A portion of the book deals with “appearances” of Mary, the mother of Jesus, over a several week period in a small Ukranian village in 1987. Terelya was out of prison by then and took part in observing the visions. He went into considerable detail about these.

My wife and I read the book aloud in the evenings, taking about a month to complete it (with a few interruptions). I’m glad we did. It was unexpectedly timely due to the current war in Ukraine, and it told us a piece of history we had no idea of. Learning new things while being entertained is a good thing.

The book, published in 1991, is likely out of print. But it is worth the read if you can find it. I give it 4-stars, it losing one star due to what I consider an overabundance of placenames without providing a map to give at least a basic idea where places were. Alas, the book is not a keeper. We are going to give it away to a Catholic relative, and hope they, in turn, pass it on to someone who will enjoy it.

August Progress, September Goals

New month, time for a progress report and new goals. First, the progress report. Here are the goals I posted at the beginning of August.

  • Attend three writing group meetings in person. This includes making the presentation at one on Aug 9. Done. My presentation went very well, I think.
  • Blog twice a week, Monday and Friday. I think I missed one day, my first complete miss in a long time. With all that was going on, that wasn’t too bad.
  • Write at least two more chapters in The Key To Time TravelI did not complete this. I worked on one chapter, and got it mostly done in first draft.
  • Write at least two more episodes of Tales Of A Vagabond. I still don’t know what I will do with this. I need to get a little more into it before I can assess if this is a viable item for Kindle Vella. I worked on TOAV, perhaps a little more than I should have. I have completed five episodes. Now to see how I can program this, how many episodes out. At the moment, I’m thinking of setting it aside and get on other projects.
  • Continue to program the next Bible study. The tentative title is Death Kindly Stopped For MeI have now prepared lesson notes for three of the seven lessons in this series. I feel good enough about it that I can definitely schedule it to start in October. Now I need to make a trailer for it. Oops, that goals, not progress.
  • Do some marketing of There’s No Such Thing As Time Travel. Also need to close a couple of sales of this. I did a little marketing on this, but not much. Closed two sales.

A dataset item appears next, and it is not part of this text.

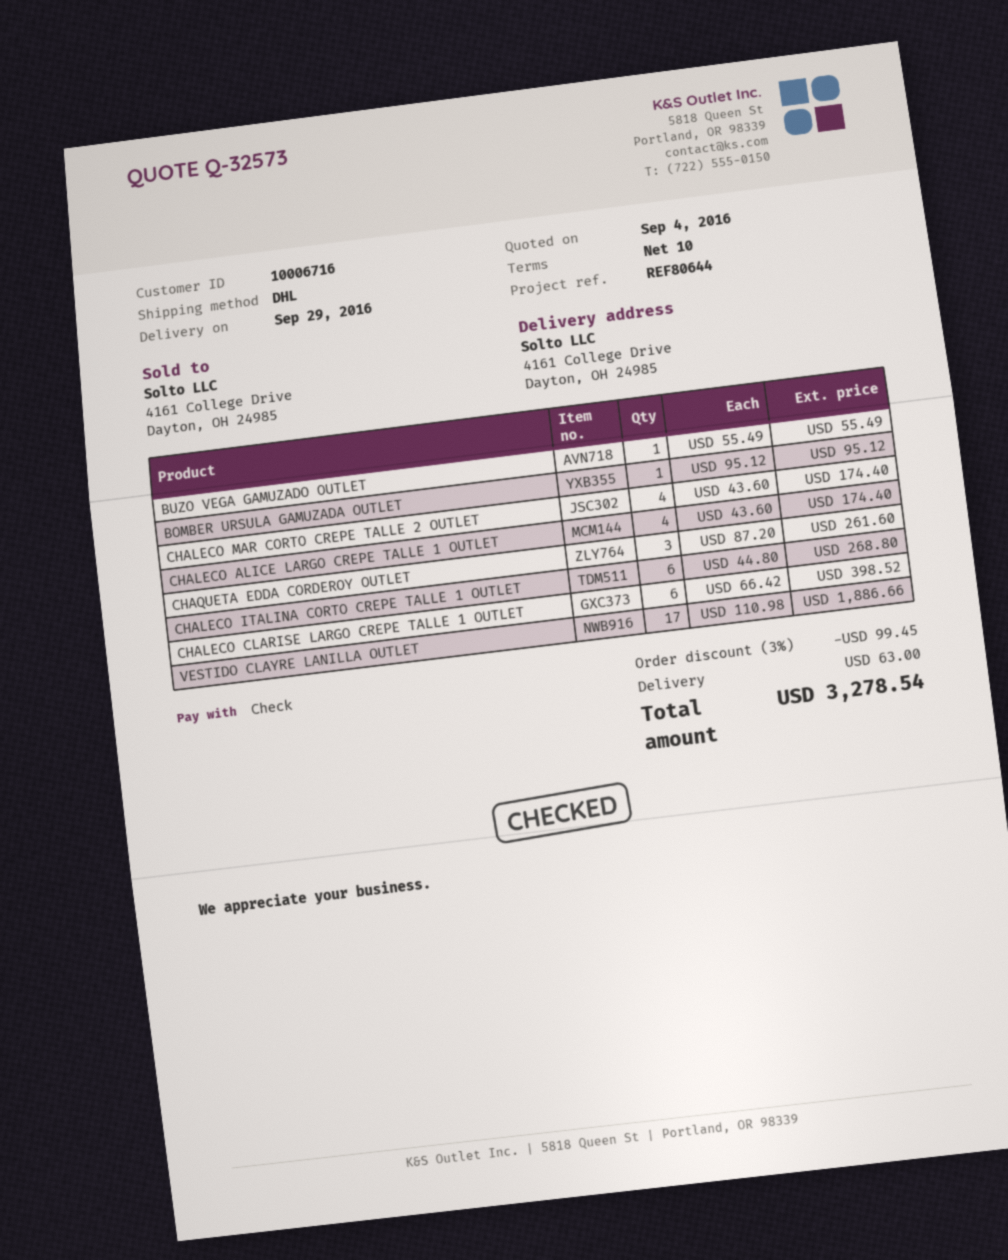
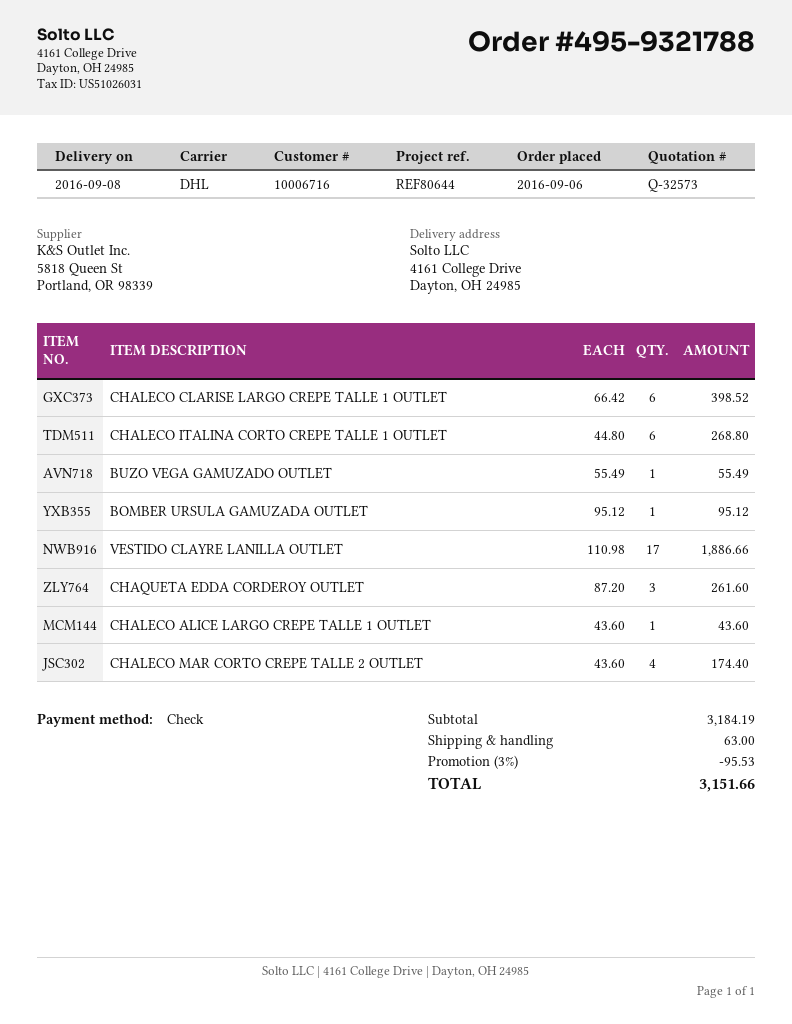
delivery date: 2016-09-29 -> 2016-09-08
CHALECO ALICE LARGO CREPE TALLE 1 OUTLET: 4 x 43.60 = 174.40 -> 1 x 43.60 = 43.60
discount: 3% = 99.45 -> 3% = 95.53
total: 3278.54 -> 3151.66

So it was a so-so month. I’m not unhappy with it. I gave a lot of time to my paper files digitalization project, and likely will be doing that for a few months. That cuts into my writing time.

On to September.

  • Attend 3 writers group meetings, all in person, including making a presentation at the NW Arkansas Letter Writers Society on 9/13.
  • Blog twice a week on Monday and Friday, as always.
  • Concentrate my limited writing time on The Key To Time Travel. I won’t put a word or chapter goal. I’m in the middle of Chapter 2 currently.
  • Figure out how to make a trailer for my Bible study, Death Kindly Stopped For Me. It will be a simple trailer, but lots to study to make it happen.
  • Hopefully, get back to work on the two Bible studies I set aside a couple of months ago. One needs only an introduction and maybe 1,000 more words in the narrative to be finished. The other I estimate at 70 percent finished. Sure would be nice to find an hour here and there to work on them.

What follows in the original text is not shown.